General Atomics Aeronautical Systems (GA-ASI) has successfully conducted a flight test of its Collaborative Combat Aircraft (CCA) system in El Mirage, California. The demonstration saw an MQ-20 Avenger unmanned aircraft take off from GA-ASI’s Desert Horizon facility for three autonomous combat simulations.
The MQ-20 Avenger, developed by GA-ASI, is a high-speed, multi-mission Remotely Piloted Aircraft (RPA) system that is capable of performing wide-area surveillance, time-sensitive strike missions over land or sea, and a host of other challenging military or civilian missions. The aircraft has a much higher operational and transit speed than current Predator B-series aircraft, resulting in quick response and rapid repositioning for improved mission flexibility and survivability.
During the flight test, the Avenger was paired with a “digital twin” to assess the CCA’s artificial intelligence and machine learning capability in live, virtual, and constructive multi-objective missions. The aircraft employed GA-ASI’s reinforcement learning (RL) architecture to develop and apply deep learning algorithms for various actions. The demonstration saw the single RL agent assist the live plane in avoiding threats while the multi-RL agent flew both the live and virtual MQ-20s as they deflected and chased targets. Meanwhile, the hierarchical RL agent leveraged sensor information to choose the drone’s next steps depending on the scenario.

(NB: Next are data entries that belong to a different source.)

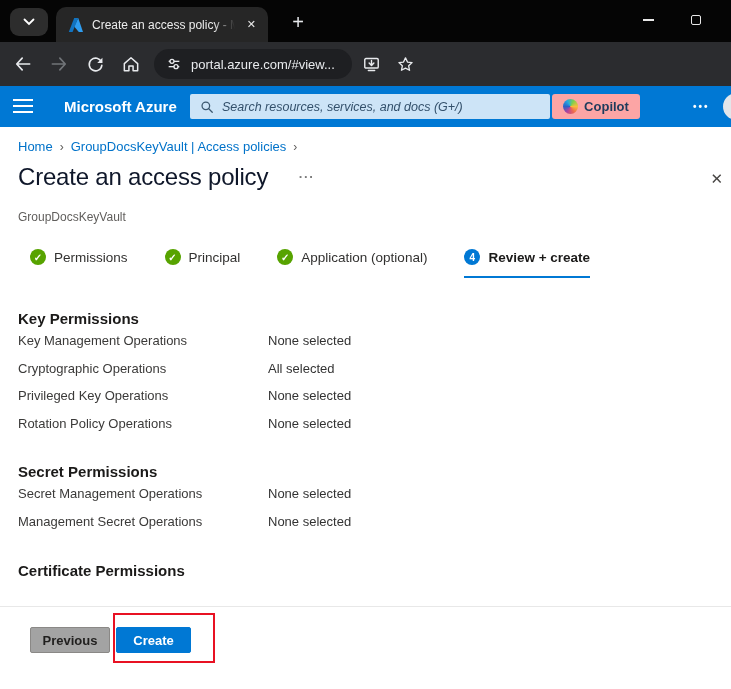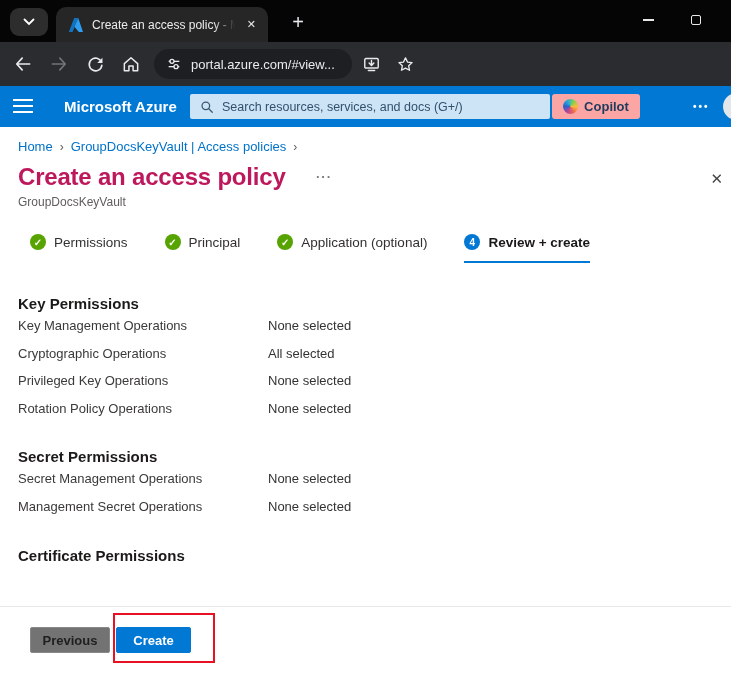"Search resources, services, and docs" .azsearch { font-style: none -> italic }
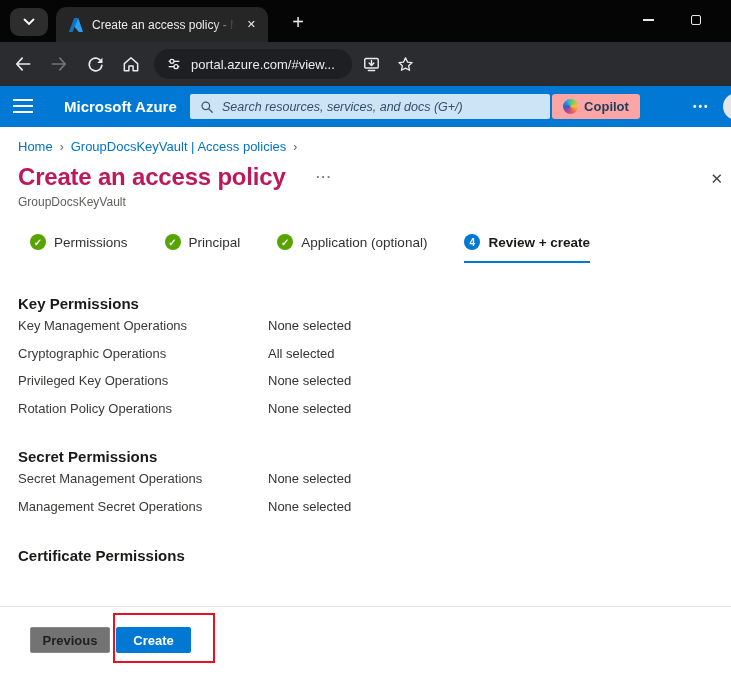"Create an access policy" .page-title { color: #be185d -> #0f172a; font-weight: 700 -> 400 }
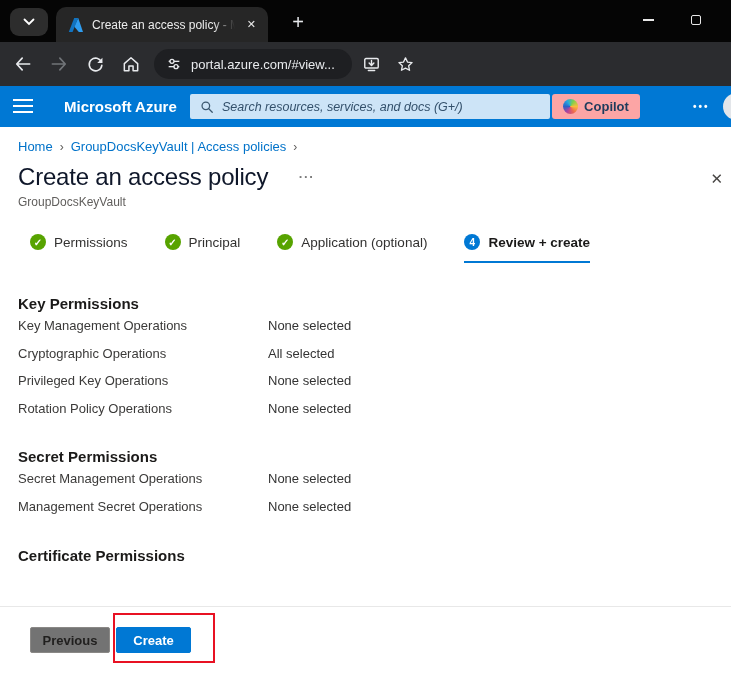"GroupDocsKeyVault" .subtitle { margin-top: 4px -> 19px }
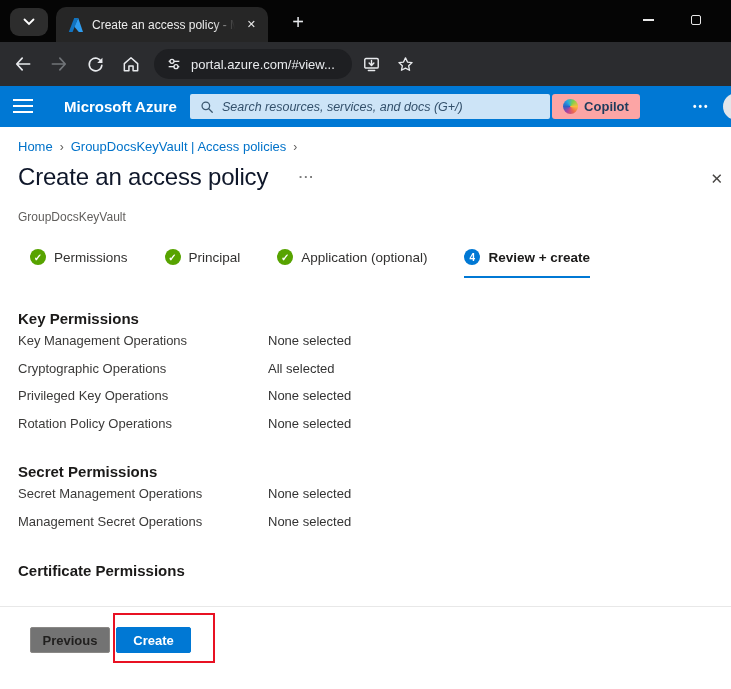"Previous" .btn-prev { background: #737373 -> #a3a3a3 }
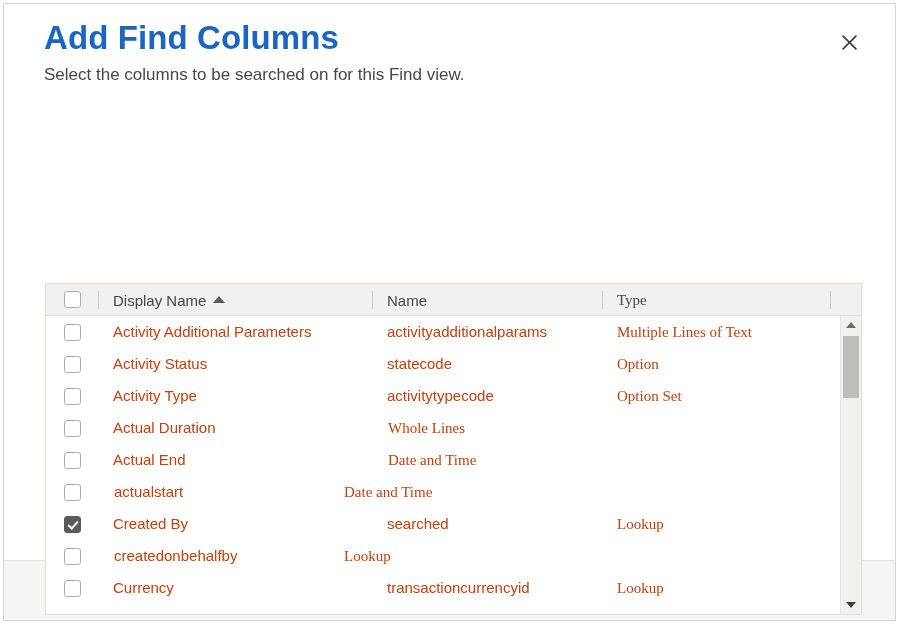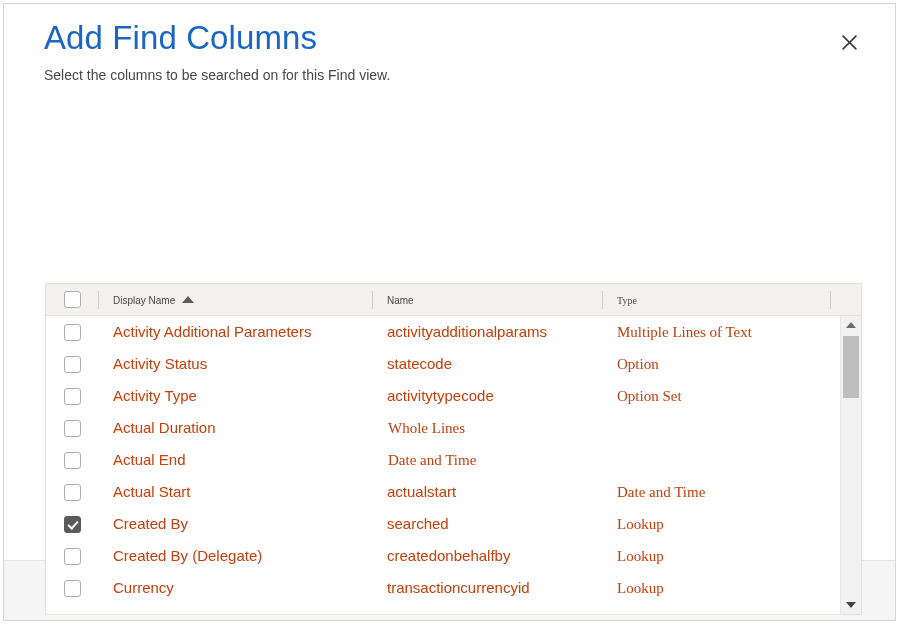"Add Find Columns" .dlg-title { font-weight: 400 -> 700 }
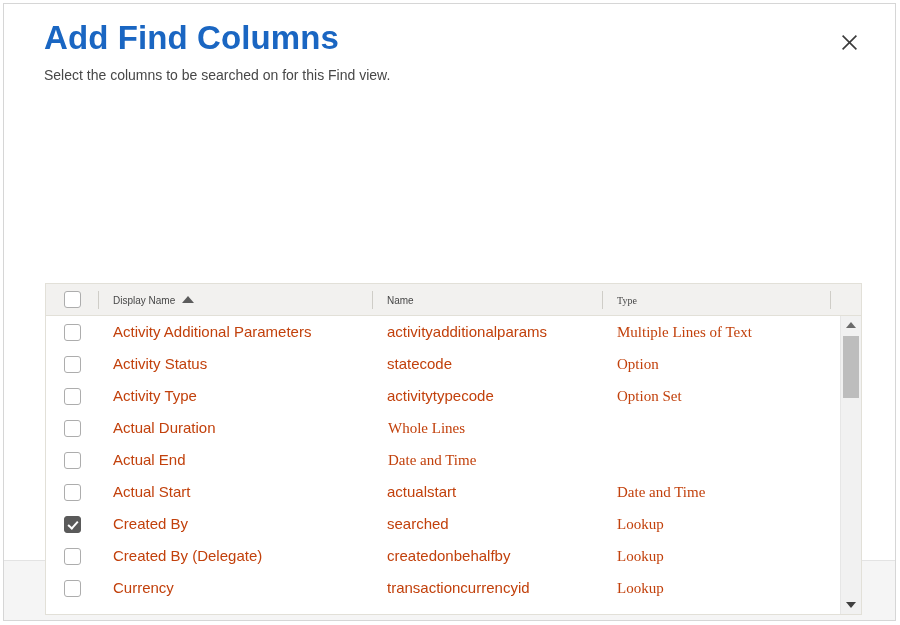"Select the columns to be" .dlg-subtitle { font-size: 14px -> 17px }
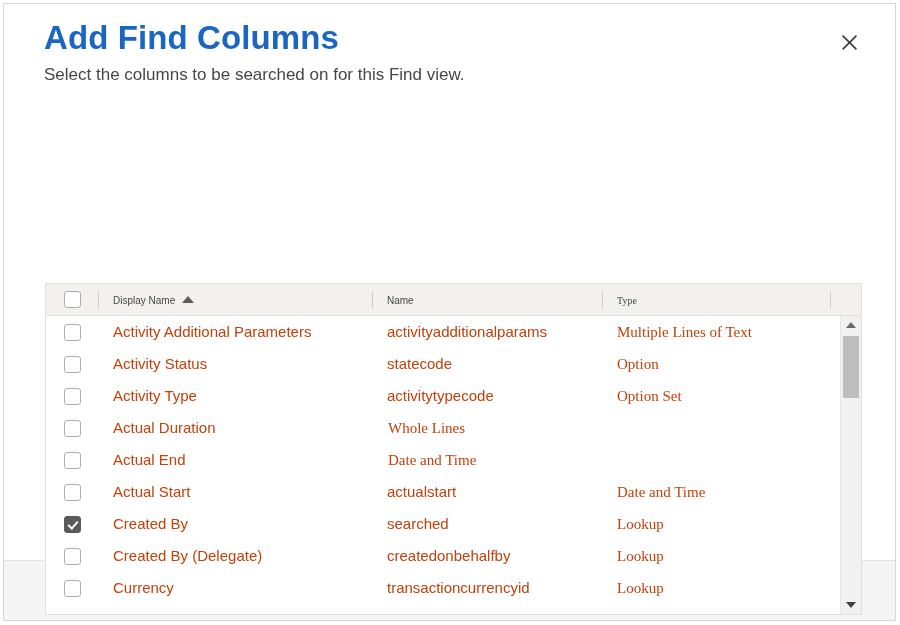"Display Name" .hdr-text { font-size: 10px -> 15px }
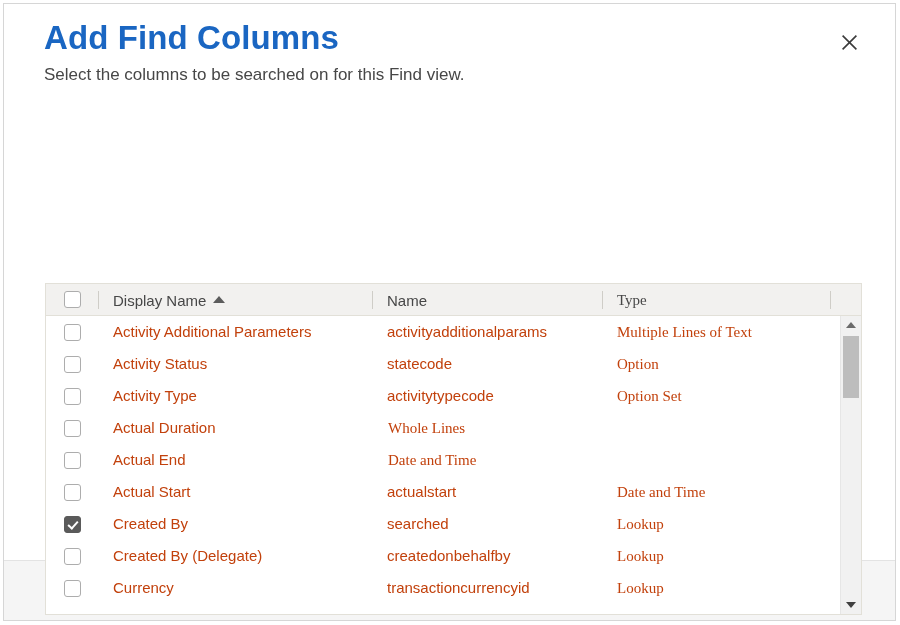"Actual Start" div.col-display { html: <div><span>Actual Start</span></div> -> none }
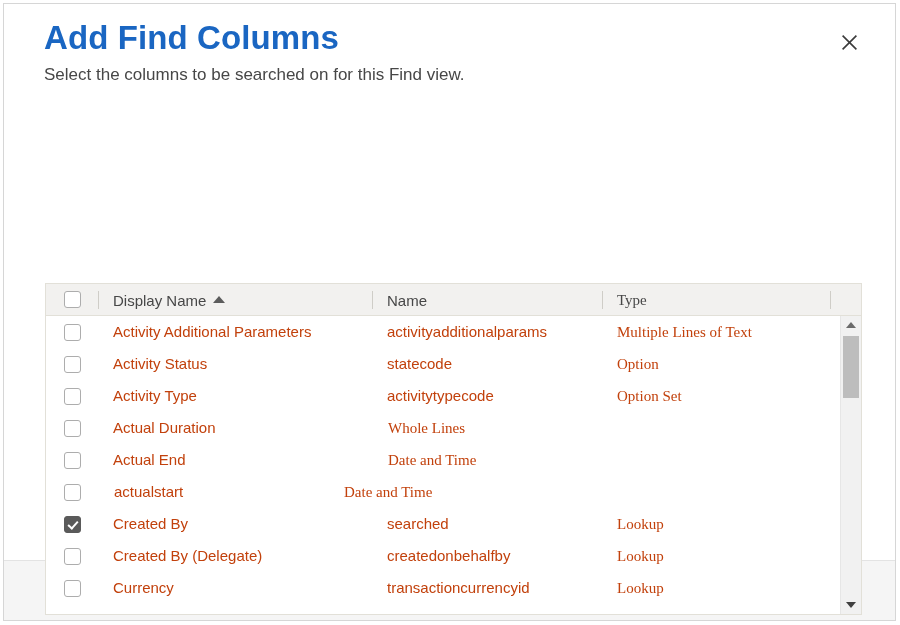"Created By (Delegate)" div.col-display { html: <div><span>Created By (Delegate)</span></div> -> none }
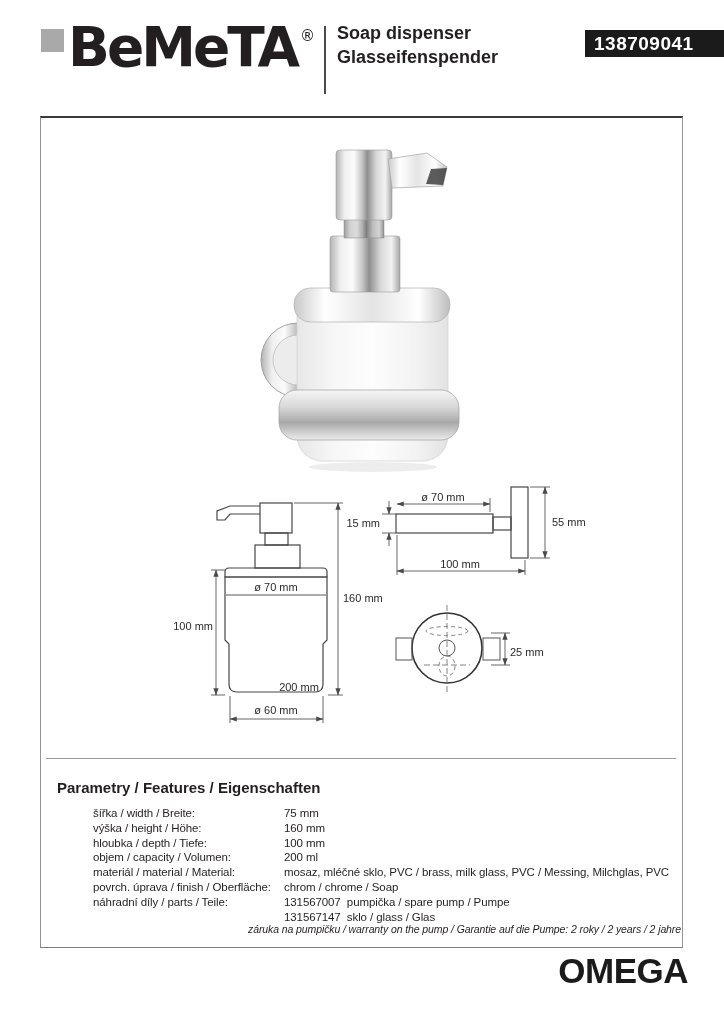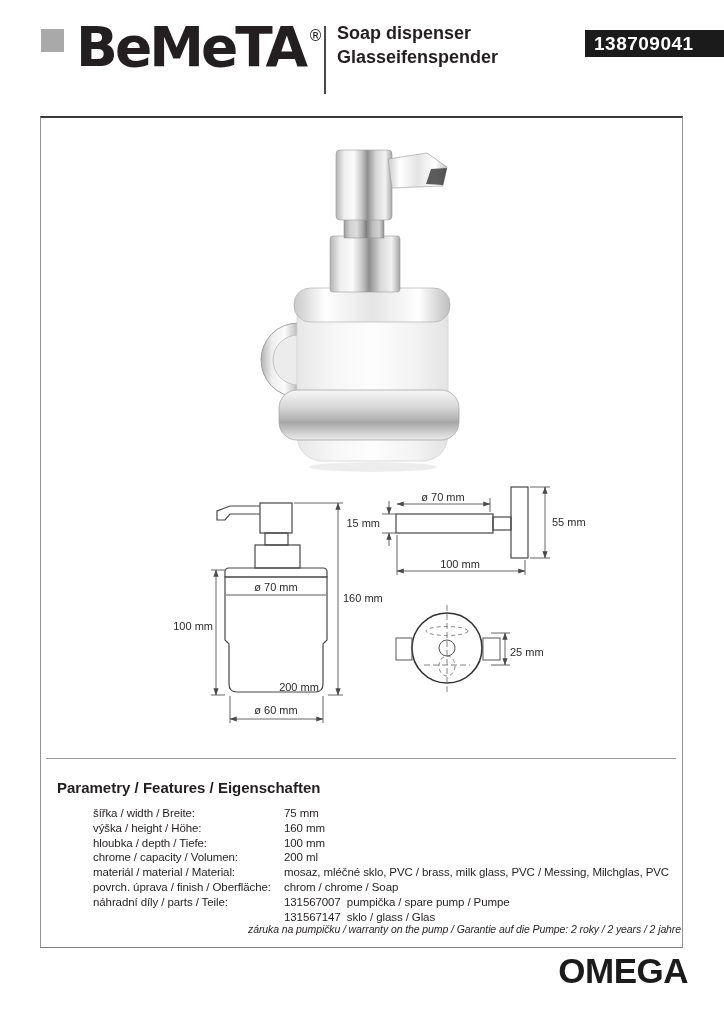"BeMeTA" .logo-text { margin-left: 12px -> 4px }
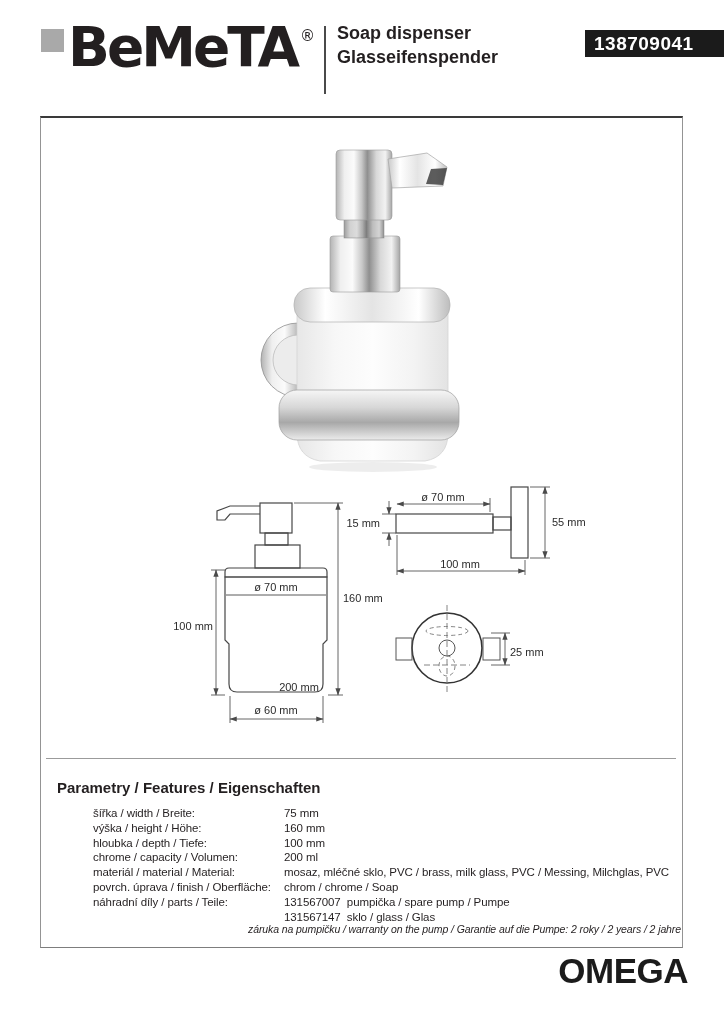"chrome / capacity / Volumen:" div.spec-label { text: chrome -> objem }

According to GA-ASI, all three RL agent models proved the CCA’s pilot capability to complete aerial missions by exploiting real-time information and processing critical decisions without the help of human operators. “The concepts demonstrated by these flights set the standard for operationally relevant mission systems capabilities on CCA platforms,” said GA-ASI Advanced Programs Senior Director Michael Atwood.